Material supplied:

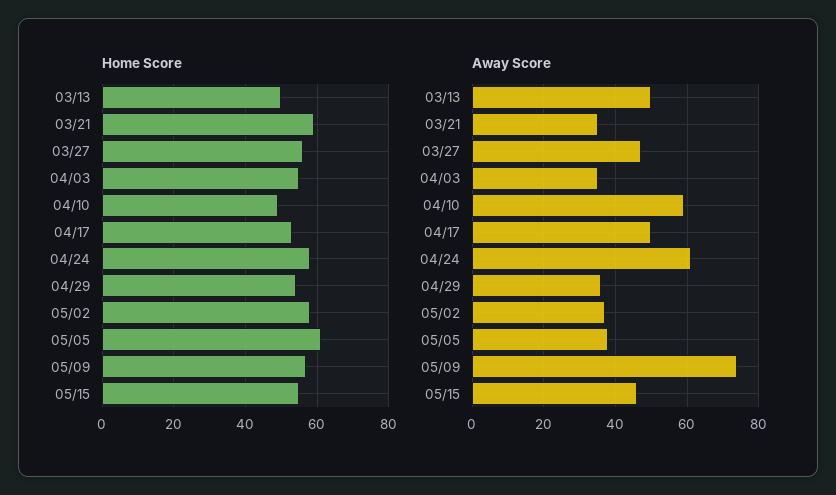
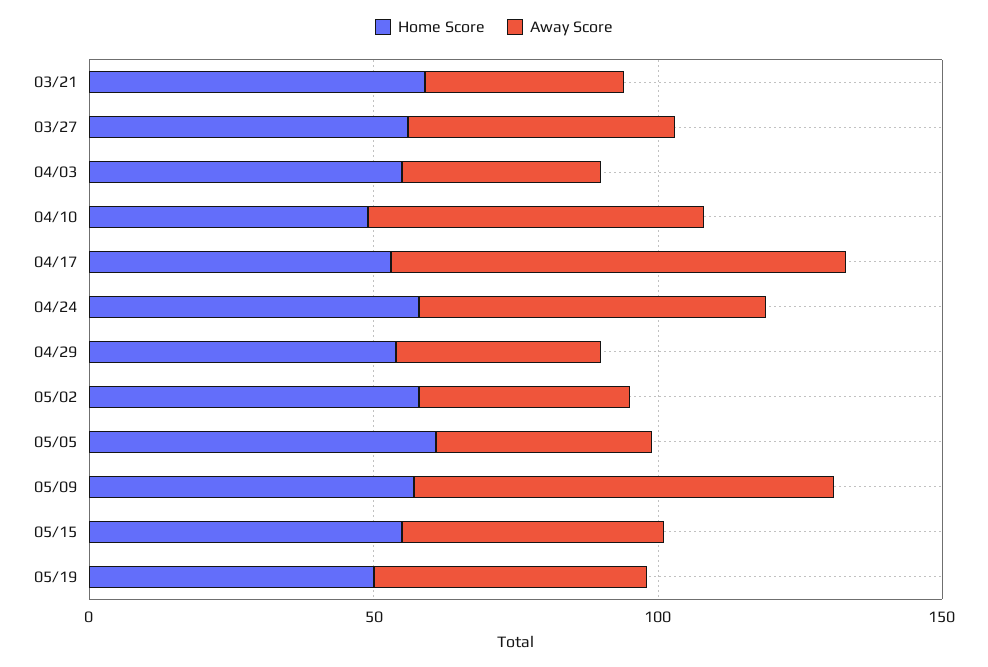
Home Score, 03/13: 50 -> none
Away Score, 03/13: 50 -> none
Away Score, 04/17: 50 -> 80
Home Score, 05/19: none -> 50
Away Score, 05/19: none -> 50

Task prompt: Set the whole listing down again unchanged, apart from the pictures, which are omitted.

Output of the task:
Home Score, 03/13: 50 -> none
Away Score, 03/13: 50 -> none
Away Score, 04/17: 50 -> 80
Home Score, 05/19: none -> 50
Away Score, 05/19: none -> 50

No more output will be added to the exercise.